Bir cümlede Hanuka: Selevkos İmparatoru Antiokus’un Yahudiye’yi Helenleştirmek için yaptığı baskılara boyun eğmeyi red eden Makabilerin çıkardıkları isyanla Kudüs Tapınağını putlardan temizleyerek bağımsızlıklarını yeniden kazanmalarını anmak için kutlanır
Bir günlük yağın sekiz gün yetmesi ise işin tuzu biberi. Işıklar bayramında aslında kutlanan, bir halkın verdiği bağımsızlık mücadelesini kazanarak işgalden kurtulması ve hürriyetini kazanması. Roma işgaline dek yüzyıl kadar süren bir bağımsızlık…

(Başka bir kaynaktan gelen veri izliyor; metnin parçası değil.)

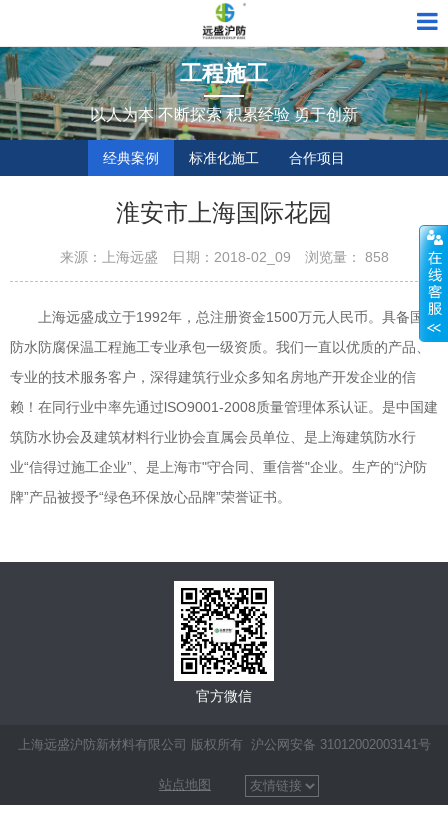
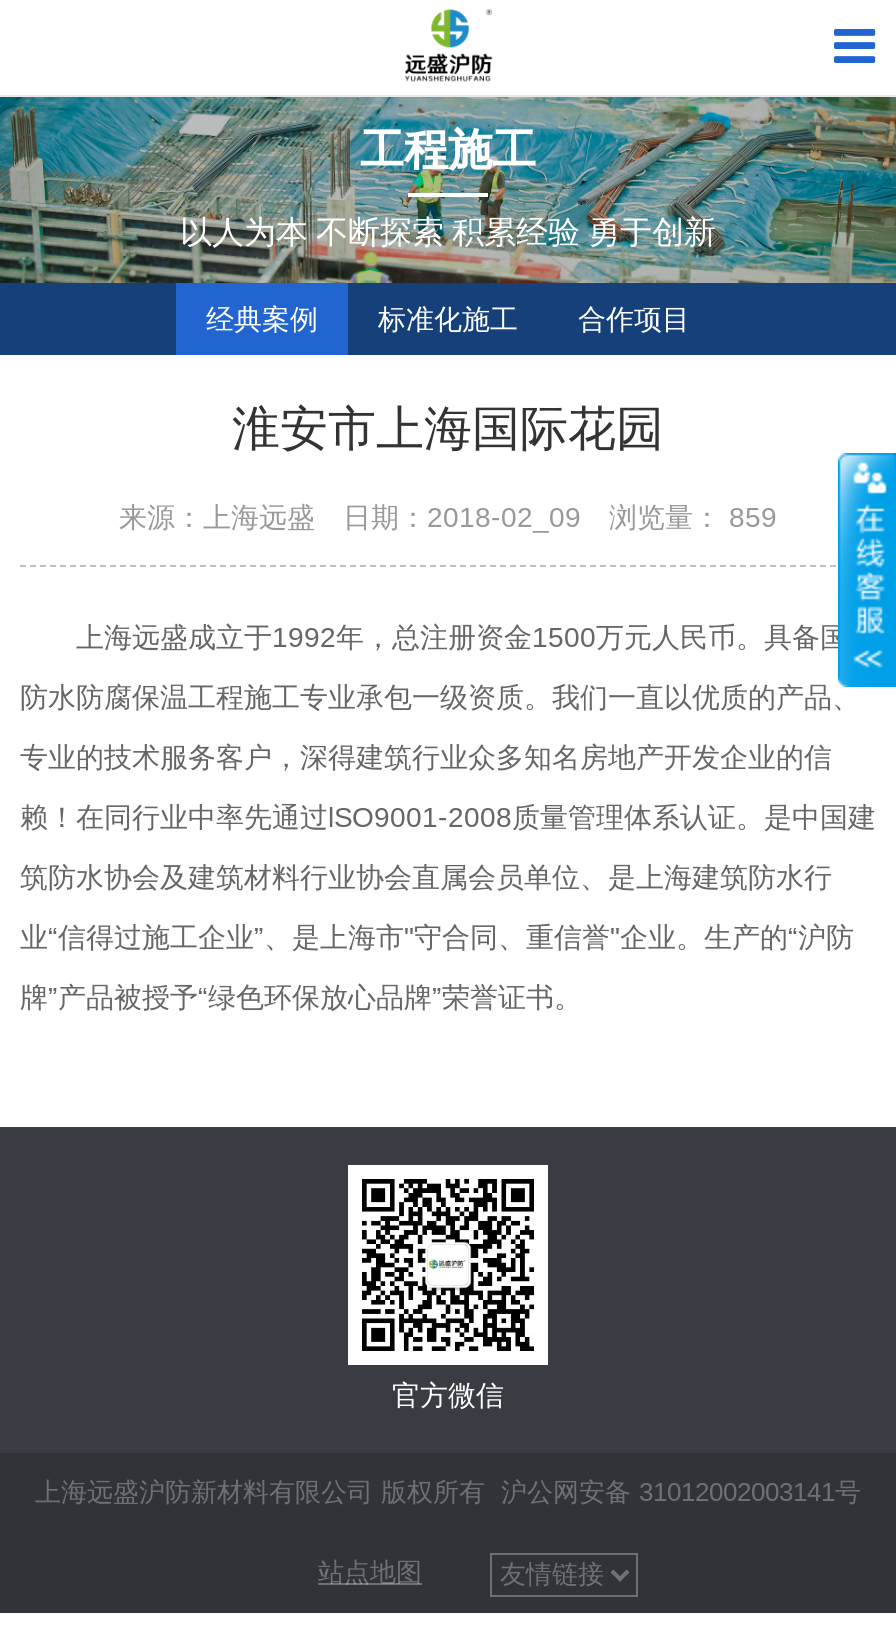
- 来源：上海远盛 日期：2018-02_09 浏览量：858
+ 来源：上海远盛 日期：2018-02_09 浏览量：859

Okunan dualar da özgürlük için verilen mücadeleyi ve savaşının zaferle sonuçlanmasını, vurgulayan birkaç cümlelik şükrandan ibaret: “…Atalarımıza o günlerde, bu zamanlarda mucizeler gerçekleştirdiğin için … yaşadığımız, varlığımızı sürdürdüğümüz ve bugünlere geldiğimiz için, …şükrederiz.”
Tüm bunlar Chagall sergisini gezerken kafamın içinde dolanıyordu. Beyaz Rusya’nın Vitebsk şehrinde 19. yüzyılın sonlarında doğan bir sanatçının uzun ömrü boyunca eserlerine yansıttığı mutlu çocukluk günleri beni de kendi çocukluğuma döndürmüştü.
O masum, dünyanın bin bir türlü şiddeti ve hiddetinden habersiz günlerime…
Tipik bir vatansız Gezgin Yahudi Chagall, sürgünlerle Rusya’dan Paris’e, oradan da New York’a uzanan yaşamına rağmen çocukluğunun masum imgelerini sanatına yansıtmaktan hiç vazgeçmemiş.
Chagall, hayatının aşkı Bella’nın “Yanan Işıklar” kitabını resmederken 19. Yüzyıl Rusya’sında baskı altında yaşayan bir halkın 3500 yıllık geleneklerini yaşatma çabasını da irdeliyor.
3500 yıl demişken, geçen Cumartesi akşamı Murat Bardakçı’nın programında konu Yahudilikti. Mısır’dan çıkıştan başladılar sohbete. Sabahın dördüne doğru İsa’nın doğumuna anca gelebilmişlerdi. Milattan sonraki son iki bin yılı başka bir programa bıraktılar haliyle…
Günümüz Yahudi kimliği böylesine uzun bir tarihsel süreçte Yahudi topluluklarının çeşitli kültürlerle etkileşerek harmanlanmasının ürünü.
İnsanların manavdan meyve alırcasına kimliklerini seçebildiği 21. Yüzyılda Yahudilik adeta uçsuz bucaksız bir süpermarket gibi. Böylesine köklü bir geçmişin mirasına sahip çıkmak ise yaşam boyu okuma ve öğrenme mesaisi gerektiriyor. Bu sahip çıkma arzusunu Chagall’in eserlerinde görmek mümkün. Kendisi de “Tevrat tüm zamanların en önemli şiir kaynağıdır” ve “Eğer Yahudi olmasaydım ressam olamazdım” sözleriyle ilham almak için ait olduğu kültürün zengin derinliklerine daldığını gösteriyor.
Alman yazar Goethe’nin “üç bin yıllık tarihin muhakemesini yapamayan insan günlük yaşayan insandır” sözü galiba Yahudileri çokça ilgilendiriyor.